I shift and test the ropes knotted around my wrists. My first instinct is to rip that phone out of Anya’s hands and call in the cavalry to rain down hellfire on these assholes. I try to kick out and sweep Anya’s feet, but my legs are still numb.
Unaware of my consciousness, she keeps pacing and talking. “Where the hell are you going with the girl? I want to get off the island and back to Monte Carlo before I get another fucking bug bite.”
That bitch deserves every single thing coming to her, and it will not be pretty.
No one touches my wife without consequences.
“Hours? What the hell am I supposed to do while you’re on some genie-in-a-bottle island waiting for the boat for hours?”
Genie-in-a-bottle island? What the hell is she talking about? I rack my brain for any mention of a genie in a bottle, and I’ve got nothing. My synapses are firing slowly, but it has to mean something.
“Don’t you dare tell me to settle down. What if someone gets wind of this? Play idiot blonde. Great. Nice suggestion. How far away is that place, V?”
When she says V, it confirms my suspicions that she must be talking to Vander.
“You’re going right by here? I’ll be ready as soon as he’s gone, and you can pick me up.”
Her growl of frustration tells me Vander was less than amenable to her suggestion.
“Fine. I’ll wait. But you better tell those Plan B assholes they need to come up with a damned Plan C. The money for her better be worth it; that’s all I’m saying. I want my damned bonus. I’ll be waiting in the room after we get him loaded up. No, of course they won’t miss the transfer. He knows he won’t get paid if there’s no delivery. Call me when the tender is on the way.”
The money they get for her better be worth it? Over my dead body.
Cold fury, the kind that you unleash only when you need to feed the killing machine, floods my system. My entire body vibrates with unharnessed rage.
Nobody touches my fucking wife.
Anya curses, and I assume she’s ended her call. I could snap her neck right now, but it wouldn’t get me the answers I need. I have to shut it down before I’m surrounded by sand soaked with her blood, and no way to get to Kat.
Be smart, Dane. Think. Plan. This is what you do.

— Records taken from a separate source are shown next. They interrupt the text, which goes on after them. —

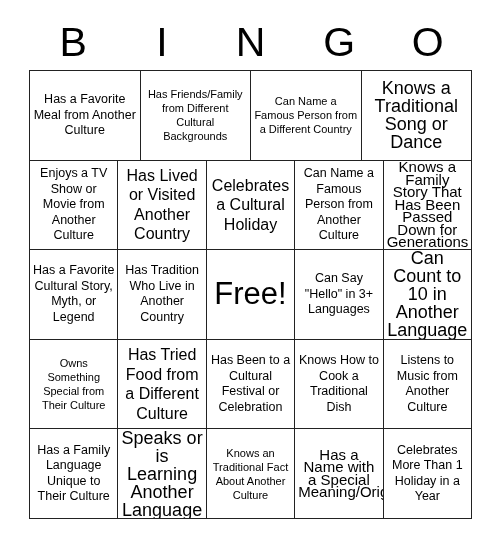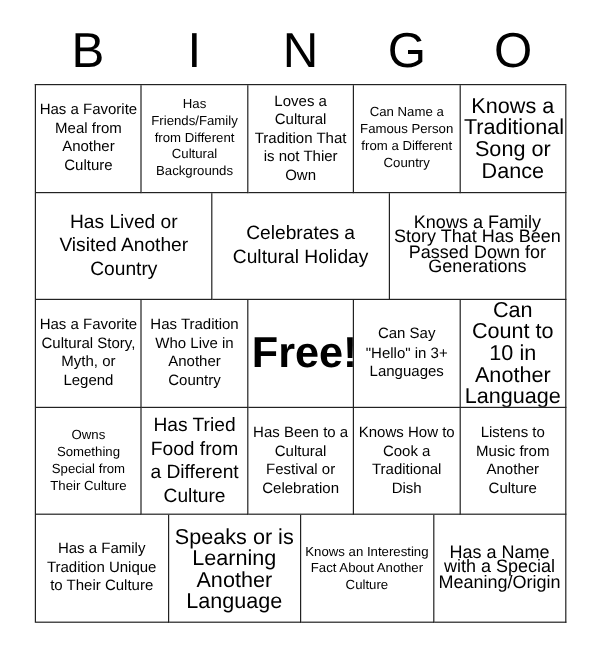--- a/index.html
+++ b/index.html
@@ -62,21 +62,21 @@
   .cell-text {
     display: block;
     width: 100%;
     color: #000000;
   }
   .sz-xs .cell-text { font-size: 15px;  line-height: 12.5px; }
   .sz-s  .cell-text { font-size: 11px;   line-height: 14px; }
   .sz-m  .cell-text { font-size: 12.5px; line-height: 15.5px; }
   .sz-l  .cell-text { font-size: 18px; line-height: 18px; }
   .sz-xl .cell-text { font-size: 16px;   line-height: 19.5px; }
-  .sz-free .cell-text { font-size: 36px; line-height: 34px; font-weight: bold; }
+  .sz-free .cell-text { font-size: 31px; line-height: 34px; }
 </style>
 </head>
 <body>
 
 <div id="card">
 
   <div id="header">
     <div class="header-letter">B</div>
     <div class="header-letter">I</div>
     <div class="header-letter">N</div>
@@ -86,37 +86,40 @@
 
   <div id="grid">
 
     <div class="grid-row">
       <div class="cell sz-m">
           <span class="cell-text">Has a Favorite Meal from Another Culture</span>
         </div>
       <div class="cell sz-s">
           <span class="cell-text">Has Friends/Family from Different Cultural Backgrounds</span>
         </div>
-      <div class="cell sz-m">
-          <span class="cell-text">Loves a Cultural Tradition That is not Thier Own</span>
-        </div>
       <div class="cell sz-s">
           <span class="cell-text">Can Name a Famous Person from a Different Country</span>
         </div>
       <div class="cell sz-l">
           <span class="cell-text">Knows a Traditional Song or Dance</span>
         </div>
     </div>
 
     <div class="grid-row">
+      <div class="cell sz-m">
+          <span class="cell-text">Enjoys a TV Show or Movie from Another Culture</span>
+        </div>
       <div class="cell sz-xl">
           <span class="cell-text">Has Lived or Visited Another Country</span>
         </div>
       <div class="cell sz-xl">
           <span class="cell-text">Celebrates a Cultural Holiday</span>
+        </div>
+      <div class="cell sz-m">
+          <span class="cell-text">Can Name a Famous Person from Another Culture</span>
         </div>
       <div class="cell sz-xs">
           <span class="cell-text">Knows a Family Story That Has Been Passed Down for Generations</span>
         </div>
     </div>
 
     <div class="grid-row">
       <div class="cell sz-m">
           <span class="cell-text">Has a Favorite Cultural Story, Myth, or Legend</span>
         </div>
@@ -147,27 +150,30 @@
       <div class="cell sz-m">
           <span class="cell-text">Knows How to Cook a Traditional Dish</span>
         </div>
       <div class="cell sz-m">
           <span class="cell-text">Listens to Music from Another Culture</span>
         </div>
     </div>
 
     <div class="grid-row">
       <div class="cell sz-m">
-          <span class="cell-text">Has a Family Tradition Unique to Their Culture</span>
+          <span class="cell-text">Has a Family Language Unique to Their Culture</span>
         </div>
       <div class="cell sz-l">
           <span class="cell-text">Speaks or is Learning Another Language</span>
         </div>
       <div class="cell sz-s">
-          <span class="cell-text">Knows an Interesting Fact About Another Culture</span>
+          <span class="cell-text">Knows an Traditional Fact About Another Culture</span>
         </div>
       <div class="cell sz-xs">
           <span class="cell-text">Has a Name with a Special Meaning/Origin</span>
+        </div>
+      <div class="cell sz-m">
+          <span class="cell-text">Celebrates More Than 1 Holiday in a Year</span>
         </div>
     </div>
 
   </div>
 </div>
 
 </body></html>

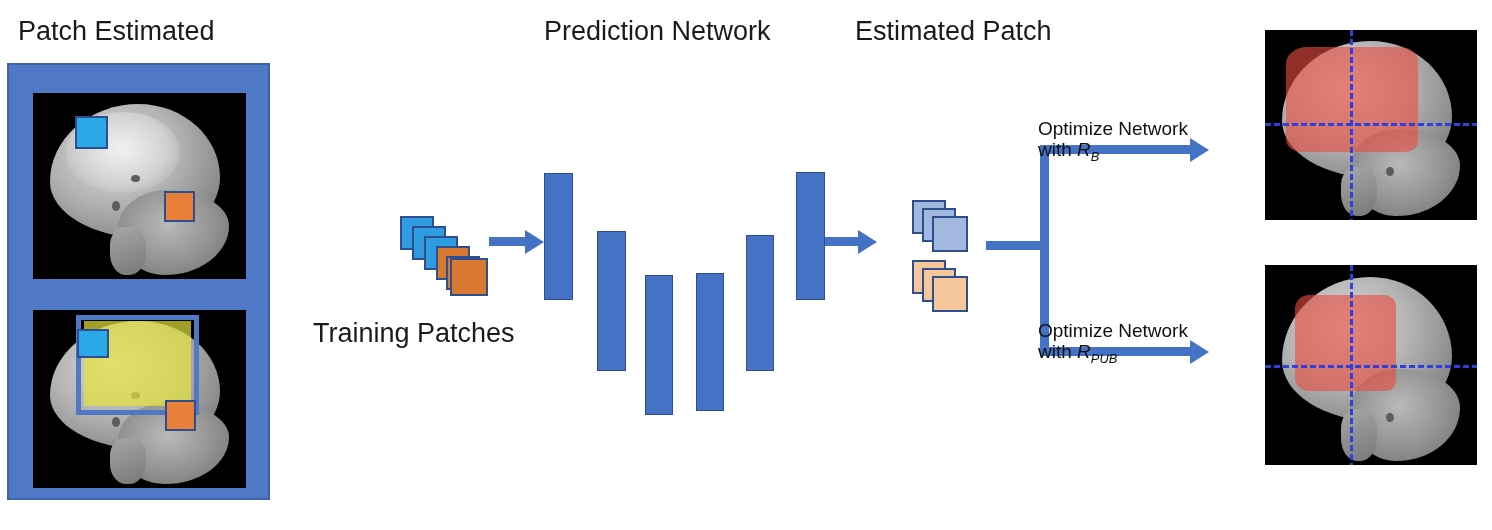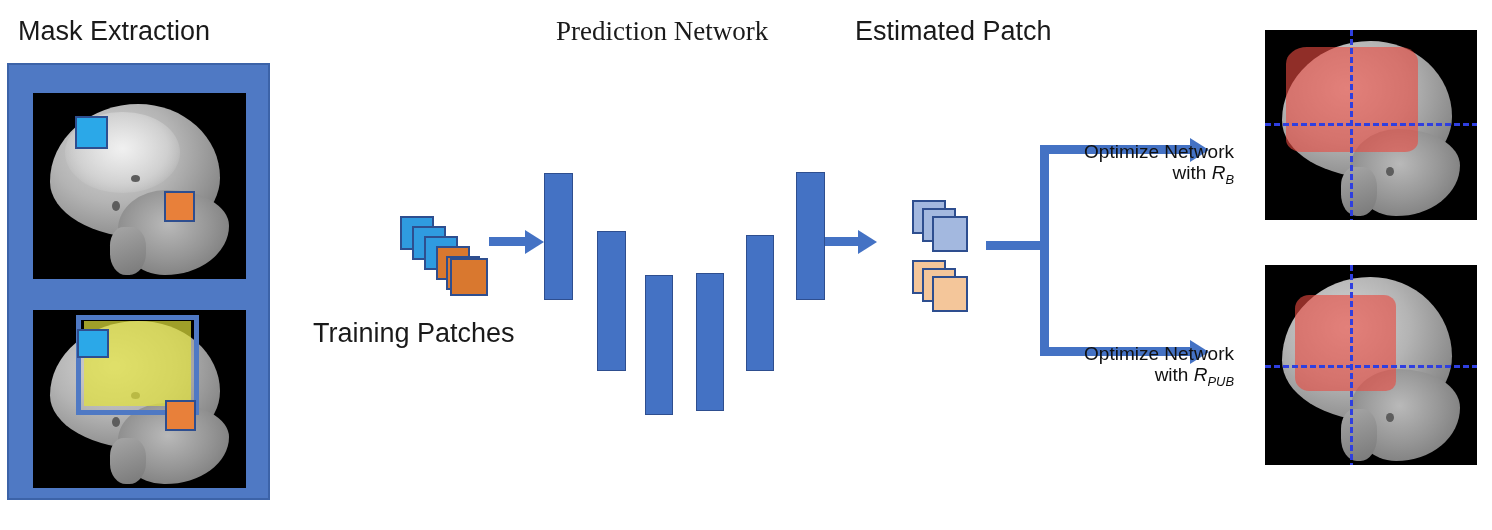--- a/index.html
+++ b/index.html
@@ -56,29 +56,29 @@
   
   .res{position:absolute;background:#000;overflow:hidden;}
   #res-top{left:1265px;top:30px;width:212px;height:190px;}
   #res-bot{left:1265px;top:265px;width:212px;height:200px;}
   .redmask{position:absolute;background:rgba(232,74,64,.62);}
   .cross-h{position:absolute;height:3px;left:0;right:0;
       background:repeating-linear-gradient(to right,#2F3FE0 0 6px,transparent 6px 9px);}
   .cross-v{position:absolute;width:3px;top:0;bottom:0;
       background:repeating-linear-gradient(to bottom,#2F3FE0 0 6px,transparent 6px 9px);}
 
-  .opt{position:absolute;text-align:right;font-size:19px;line-height:1.08;color:#111;margin-top:23px;}
+  .opt{position:absolute;text-align:left;font-size:19px;line-height:1.08;color:#111;}
   .sub{font-family:Liberation Sans, sans-serif;font-style:italic;}
   .sub sub{font-size:.68em;font-style:italic;}
 </style>
 </head>
 <body>
 
-<div class="lbl" style="left:18px;top:16px;">Mask Extraction</div>
-<div class="lbl" style="left:556px;top:16px;font-family:Liberation Serif, serif;">Prediction Network</div>
+<div class="lbl" style="left:18px;top:16px;">Patch Estimated</div>
+<div class="lbl" style="left:544px;top:16px;">Prediction Network</div>
 <div class="lbl" style="left:855px;top:16px;">Estimated Patch</div>
 <div class="lbl" style="left:313px;top:318px;">Training Patches</div>
 
 <div id="patch-panel">
 
   <div class="mri" id="mri-top">
     <div class="brain"></div>
     <div class="les"></div>
     <div class="stem"></div>
     <div class="spot" style="left:46%;top:44%;width:9px;height:7px;"></div>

But I haven’t been in the field in a year. I’ve sat behind a desk or at a conference-room table, punishing myself for my mistake, watching over my former team as they walk into situations that would make any normal person shit himself at the first sign of trouble.

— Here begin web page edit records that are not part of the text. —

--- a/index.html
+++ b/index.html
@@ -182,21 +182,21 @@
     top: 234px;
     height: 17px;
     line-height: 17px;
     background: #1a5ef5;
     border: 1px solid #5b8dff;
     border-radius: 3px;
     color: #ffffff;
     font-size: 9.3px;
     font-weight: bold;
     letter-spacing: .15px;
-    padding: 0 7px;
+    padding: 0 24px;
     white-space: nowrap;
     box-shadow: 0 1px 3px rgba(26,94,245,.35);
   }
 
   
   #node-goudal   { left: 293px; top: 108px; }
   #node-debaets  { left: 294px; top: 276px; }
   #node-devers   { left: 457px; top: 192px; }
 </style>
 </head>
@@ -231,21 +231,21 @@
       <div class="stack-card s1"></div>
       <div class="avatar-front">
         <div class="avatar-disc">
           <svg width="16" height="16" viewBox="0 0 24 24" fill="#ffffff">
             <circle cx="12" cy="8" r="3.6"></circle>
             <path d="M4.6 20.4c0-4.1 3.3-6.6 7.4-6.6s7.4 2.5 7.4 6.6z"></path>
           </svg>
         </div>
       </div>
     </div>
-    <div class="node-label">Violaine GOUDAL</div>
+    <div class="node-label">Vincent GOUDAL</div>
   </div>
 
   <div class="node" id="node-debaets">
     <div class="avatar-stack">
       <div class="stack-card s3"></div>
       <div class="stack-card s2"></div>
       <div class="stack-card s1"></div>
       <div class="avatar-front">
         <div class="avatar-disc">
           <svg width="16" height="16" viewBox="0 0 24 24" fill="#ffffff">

All because I’m not worthy of having their backs anymore.
I replay Anya’s half of the conversation, committing the things to memory that seem significant. Genie-in-a-bottle island. Plan B needing a Plan C.
My synapses fire faster as the adrenaline dump helps my brain shake off whatever they drugged me with.
Fuck these sons of bitches. They don’t have a clue who they’re dealing with. Not one fucking clue.
Anya speaks again to someone else on the beach. “Did you get all that? Plans are off schedule, but we still need to load him. My ride is delayed, but that doesn’t impact his transport. When’s the boat coming?”
I can’t get a look at the man’s face without turning over, and I don’t want to give away my only other advantage at the moment—the fact that they don’t know I’m awake.
“Yeah, yeah. Got it. He said he’d be here soon, so anytime. Now, we wait.”
“I’m not the kind of woman who waits. Where the hell is he?”